若奾送到医院后没多久醒来了,但是短时间内还不能出院,所以他们替她接小宇回家,暂时照顾他。
“哄了很久,终于睡了。”他叹口气道。
“我想小宇一定很害怕,妈妈突然被送到医院去……”
“是啊。”
接下来两人谁也没有说话,悲伤的气氛冲击着他们的心,让他们谁也没心情开口多聊。
直到杨靖卉的啜泣声,打破了沉寂。
“不是说好要坚强的吗?你怎么又哭了?来,面纸——”林宗泓急忙掏口袋找手帕、找面纸,一见到她哭,他就手忙脚乱,紧张得不知所措。

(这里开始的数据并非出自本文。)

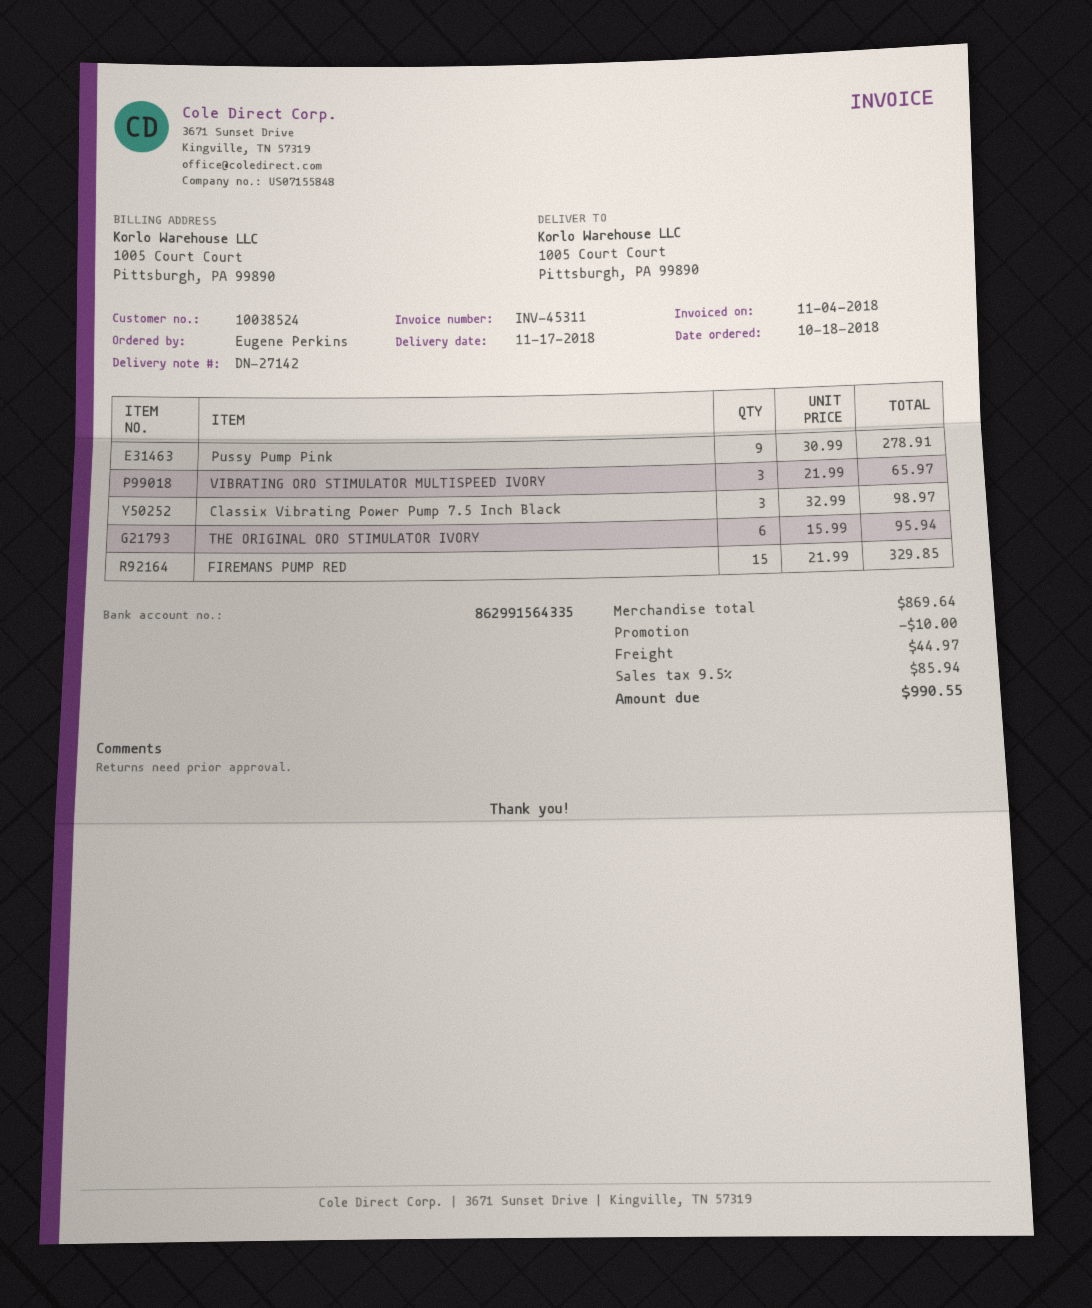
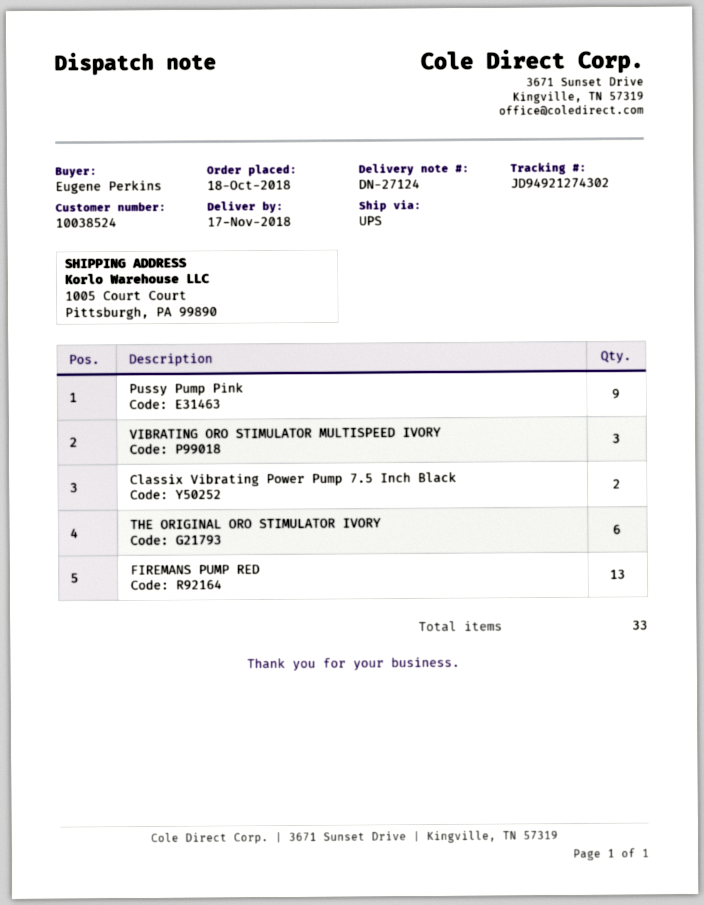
delivery note number: DN-27142 -> DN-27124
Classix Vibrating Power Pump 7.5 Inch Black: 3 -> 2
FIREMANS PUMP RED: 15 -> 13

“我知道应该要坚强,但是我一想到小宇就忍不住。”她转身抱住他,趴在他的肩上放声大哭。
“别这样。”唉,这样会害他也很想哭。
“为了小宇,若奾必须要坚强,而我们更要坚强,不然怎么帮助她、帮助小宇呢?”
“宗泓……”
杨靖卉缓缓抬头看着他,豆大的泪水还挂在眼眶,眼睛鼻头都哭得红通通的,一点也不美丽,但那迷茫的眼神就像只迷途的羔羊,万分惹人怜爱。
他忍不住怜惜地笑了。
“瞧你哭得满脸眼泪鼻涕,别哭了,嗯?”他捧住她小巧的下巴,拇指滑过柔嫩的脸蛋,替她抹去最后滴落的泪水。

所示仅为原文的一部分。